Добравшись до дому, я изо всех сил постаралась не смотреть на коробки,
на зияющую пустую кухню, на бардак в гостиной. Сразу пошла к себе в кабинет,
позвонила в «Америкэн Экспресс», в банк, затем -- Эбби, потому что мне
нужно было произнести это вслух: «У меня украли бумажник». Я помнила, как
долго нужно приходить в себя после таких обыденных потерь -- так было и
в двадцать пять, и в тридцать, -- помнила обреченность от мысли, что ключи,
кредитки и купоны из салат-бара не просто незаменимы, но как зловещие метафоры
всего, что мне суждено. Хотя к тому времени, как в тридцать пять мою квартиру
ограбили, я начала относиться к потерям достаточно тупо: как к барахлу,
которого сначала не хватает, а потом ему на смену приходит другое, хоть
то, что утрачено, никогда толком и не восстанавливается. И я громко сказала
пустой квартире:
-- Мама, -- сказала я. А потом распахнула стенной шкаф в прихожей и
выбросила все дешевые зонтики, которые только нашла.
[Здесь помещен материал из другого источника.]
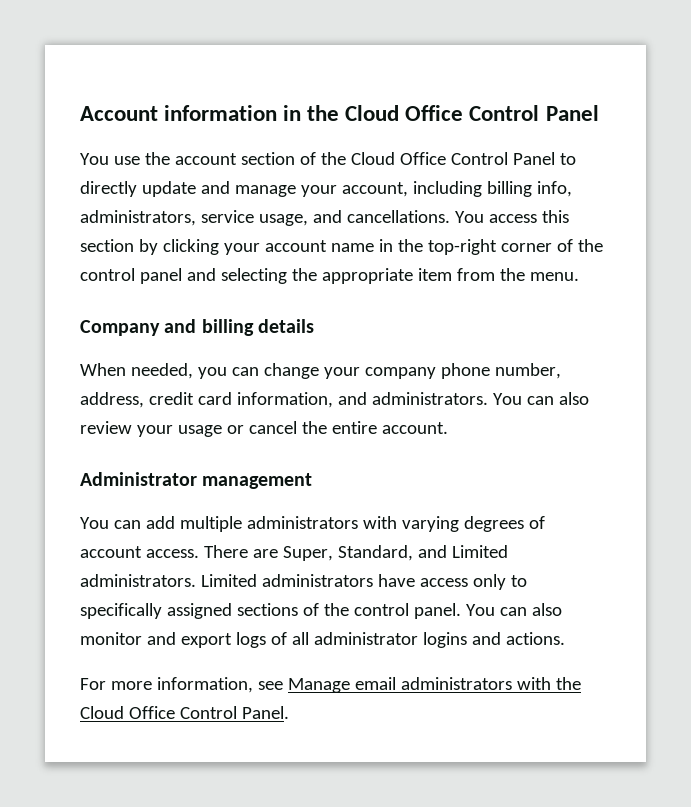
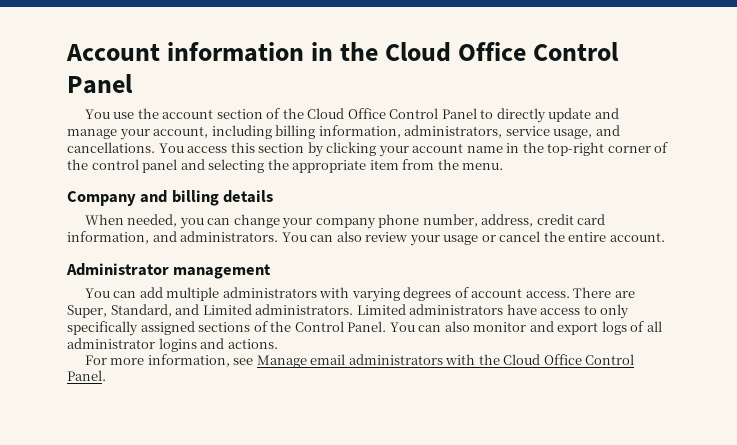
[536,181,572,197] info, -> [318,125,401,138] information,
[472,574,527,590] only to -> [583,304,630,319] to only
[353,603,461,619] control panel. -> [294,321,387,332] Control Panel.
Когда тебе пятьдесят -- плюс или минус, -- это как настоящие «Сьюпримз».
Более поздние группы могут называть себя «Сьюпримз» сколько им влезет,
они даже могут петь «Детскую любовь», но настоящие и единственные -- только
мы. И в этом наше проклятье. Потому что ни одно переживание в нашей жизни
не остается уникальным. Какое-то мгновение мы наивно думаем, что такого
ни с кем больше не может быть, -- смеемся над Стивом Мартином, едим суси,
забываем, как называется тот страх, когда боишься выйти из дома, -- а через
пять минут все утверждают, что точно такое же было и с ними. Это переживание
попадает на обложку «Ньюсуика», а люди, которых мы глубоко презираем, уже
снимают по нему минисериал. У всех родители когда-нибудь умрут -- даже
у пожилых знаменитостей с кожей двадцатипятилетних, которые платят Уинстону
Уинтеру за планирование именин своих тройняшек-карапузов.
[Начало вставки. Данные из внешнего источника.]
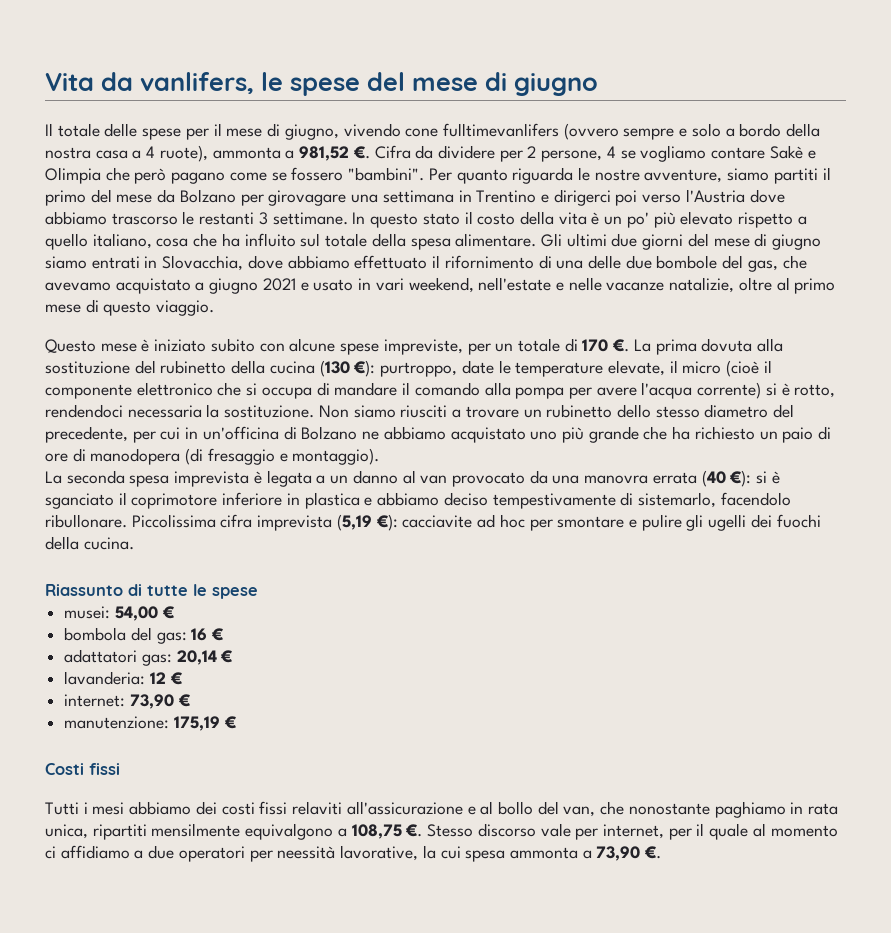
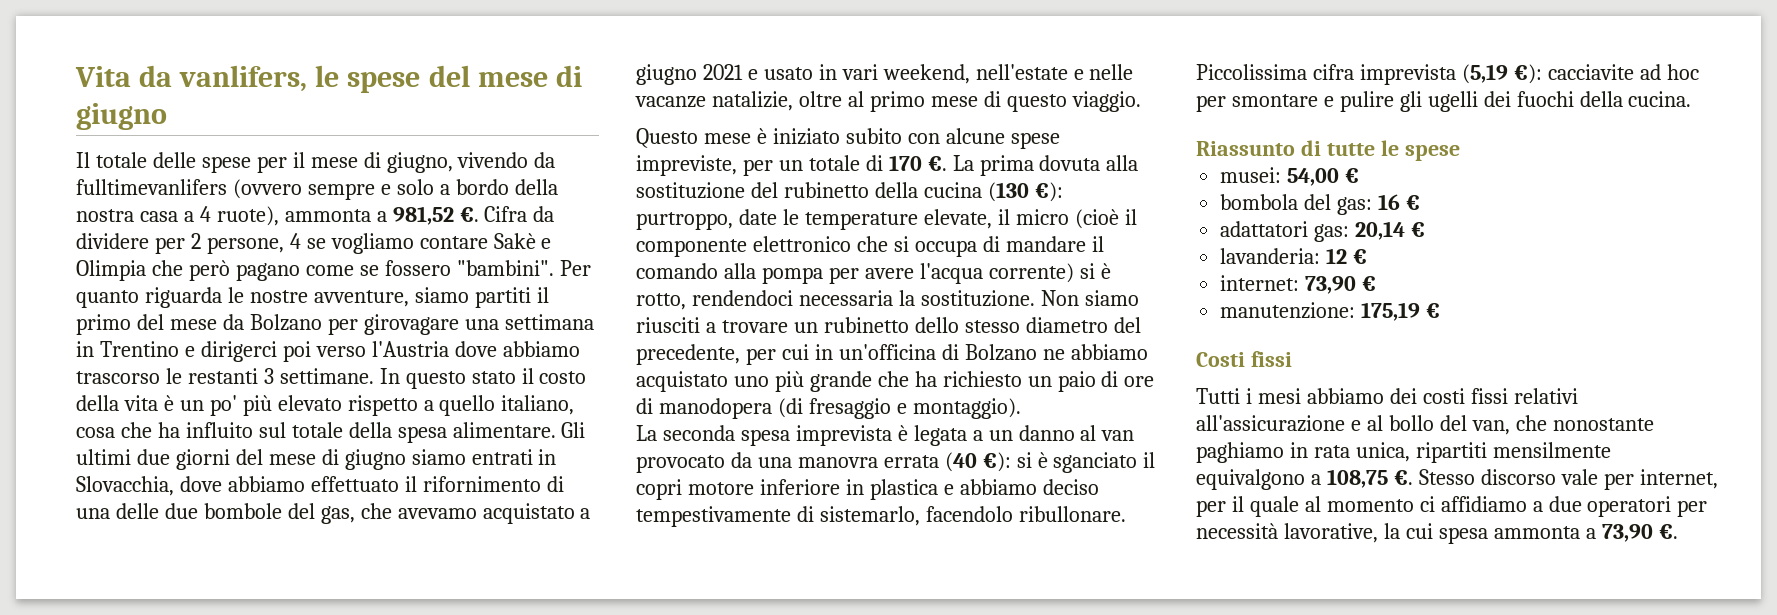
[405,128,439,137] cone -> [534,152,556,168] da
[131,493,218,509] coprimotore -> [636,479,754,500] copri motore
[292,801,343,815] relaviti -> [1513,388,1578,404] relativi
[277,846,336,859] neessità -> [1196,523,1278,539] necessità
Около восьми вечера мне позвонили из «Билли без лифчика» -- бара на
Шестой авеню. Там объявился мой бумажник -- выпотрошенный, но со всеми
кредитками. Я сказала спасибо, я приеду и заберу и еще раз спасибо.
Сразу после позвонил Ричард. Ну как я? Я ответила, что все прекрасно,
и рассказала про Уинстона и бумажник. Стояла у окна, просто разговаривала
с ним и смотрела, как летнее небо становится сумерками. Из окна мне было
видно здание, где работает Ричард. Пока мы разговаривали, небо темнело
и синело, и тут наступила ночь, и верхние этажи вспыхнули огнями. Если
сосредоточиться и посчитать этажи, можно точно определить, на каком Ричард
-- на шестидесятом. Мы знали, что из нашего окна открывается захватывающий
вид, когда переехали в эту квартиру, но этот вид всегда открывался нам
днем. И только когда мы впервые переночевали на новом месте, мы поняли,
как нам повезло.
Мы еще немного так поговорили -- я дома у окна, Ричард -- собираясь
домой. Придумали, чем будем ужинать.
Затем Ричард спросил:
-- Готова?
-- Ага.
Он переключился на громкую связь. А потом включил и выключил свет у
себя в кабинете, включил и выключил, включил и выключил. Раз -- два --
мигнул три раза.
-- Тебе видно? -- крикнул он. -- Теперь видно?
Видно, да, мне было видно -- в невозможной миле от себя, не совсем
на вершине здания: узкая мигающая полоска окон.
-- Да! -- ответила я. -- Я их вижу!
Ну где еще можно увидеть такое в этом огромном городе? Где, скажите
вы мне? Я помнила, как счастлива я была тем летом. Я просто была счастлива.